Once you find the line with "Leisure Arts 2780" in the data that follows, repeat it and every line after it exactly, through the line with "total quantity: 1460 -> 1420".

== DATASET EXTRACT

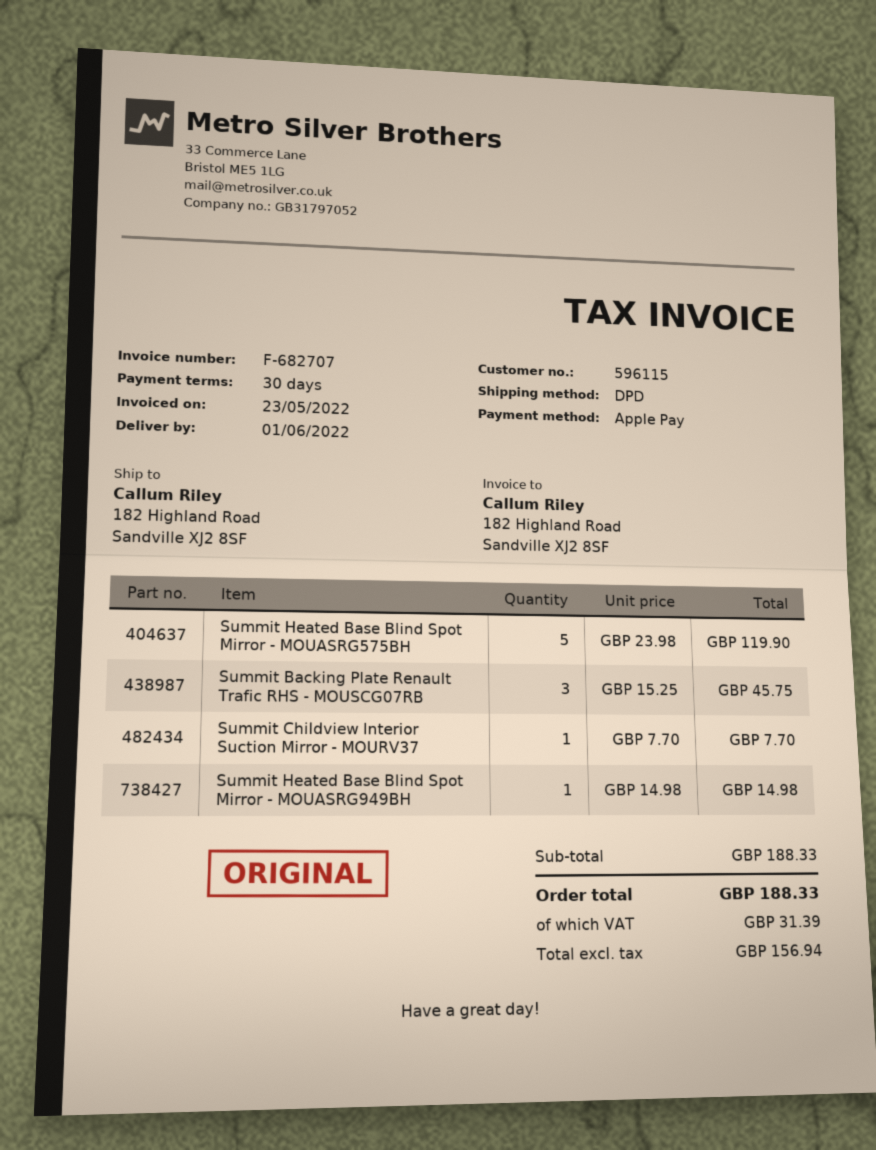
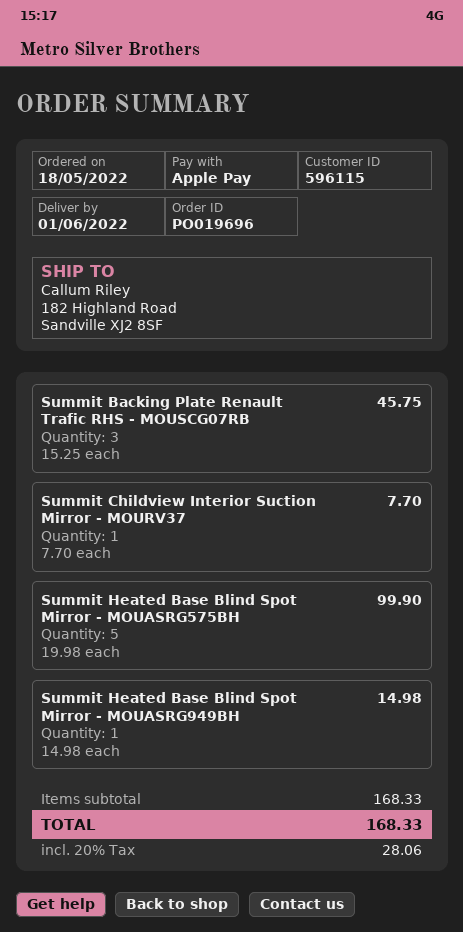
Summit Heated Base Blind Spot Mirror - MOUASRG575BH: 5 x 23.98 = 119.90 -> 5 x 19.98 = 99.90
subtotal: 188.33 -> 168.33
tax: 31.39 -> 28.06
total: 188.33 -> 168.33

====
== DATASET EXTRACT

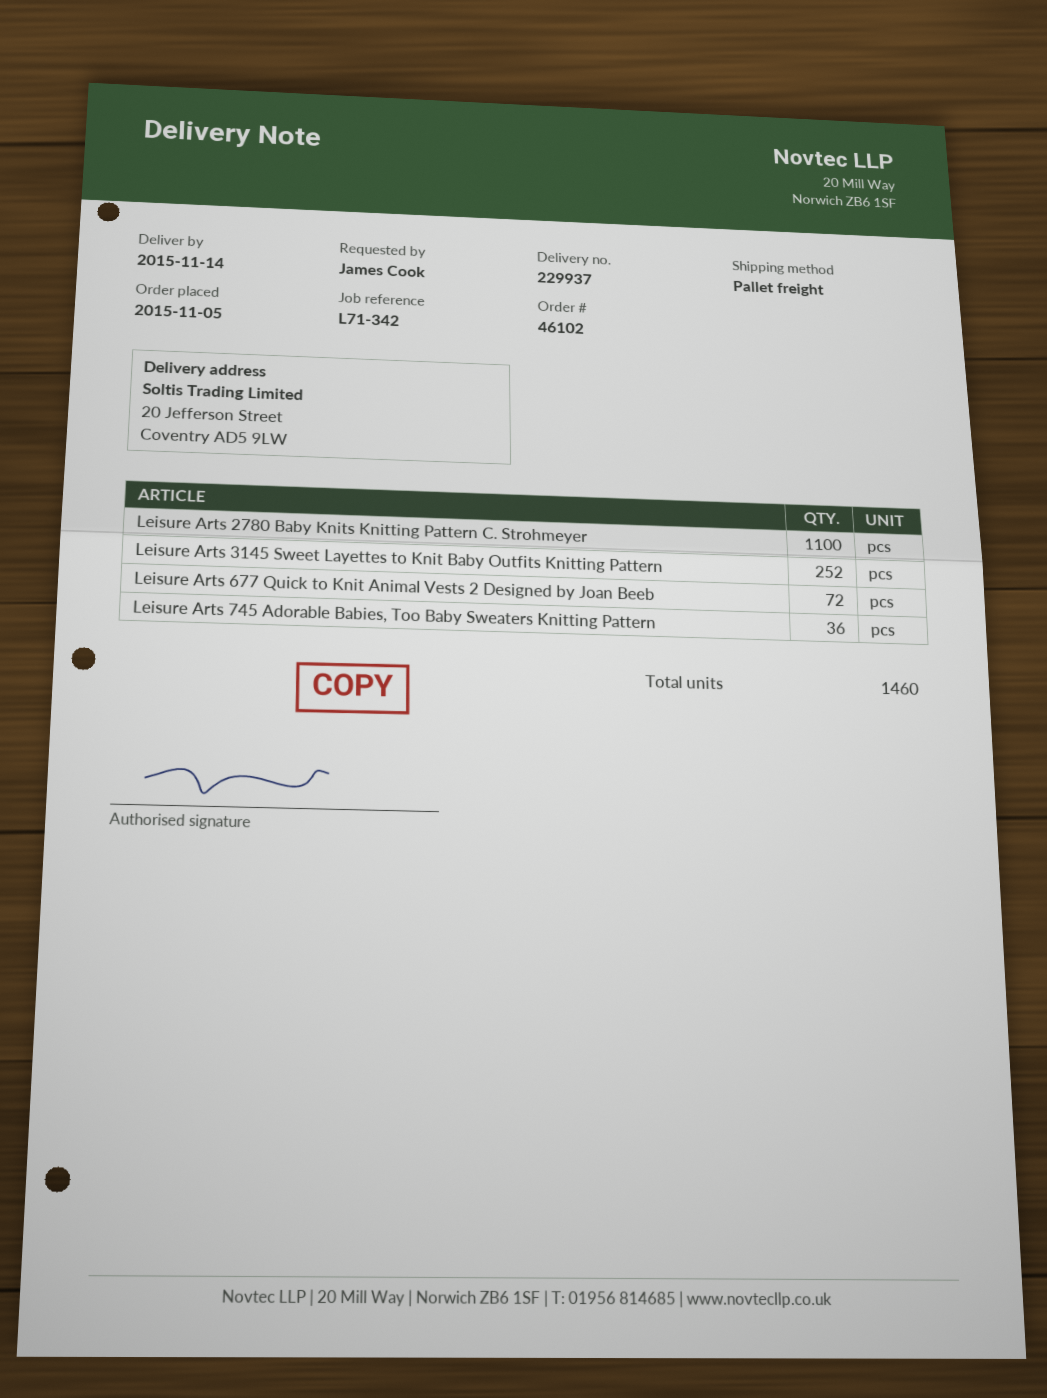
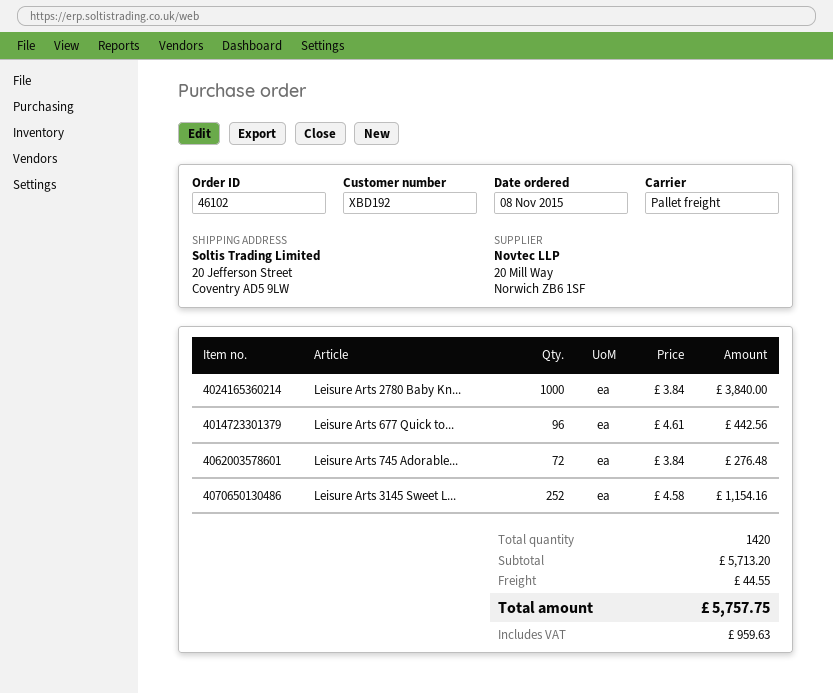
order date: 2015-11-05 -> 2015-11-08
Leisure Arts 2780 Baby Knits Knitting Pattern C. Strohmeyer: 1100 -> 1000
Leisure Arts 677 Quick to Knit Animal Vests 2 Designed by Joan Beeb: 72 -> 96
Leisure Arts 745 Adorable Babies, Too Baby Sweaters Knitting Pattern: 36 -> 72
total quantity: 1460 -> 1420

====

▶ _YOUR RESPONSE_
Leisure Arts 2780 Baby Knits Knitting Pattern C. Strohmeyer: 1100 -> 1000
Leisure Arts 677 Quick to Knit Animal Vests 2 Designed by Joan Beeb: 72 -> 96
Leisure Arts 745 Adorable Babies, Too Baby Sweaters Knitting Pattern: 36 -> 72
total quantity: 1460 -> 1420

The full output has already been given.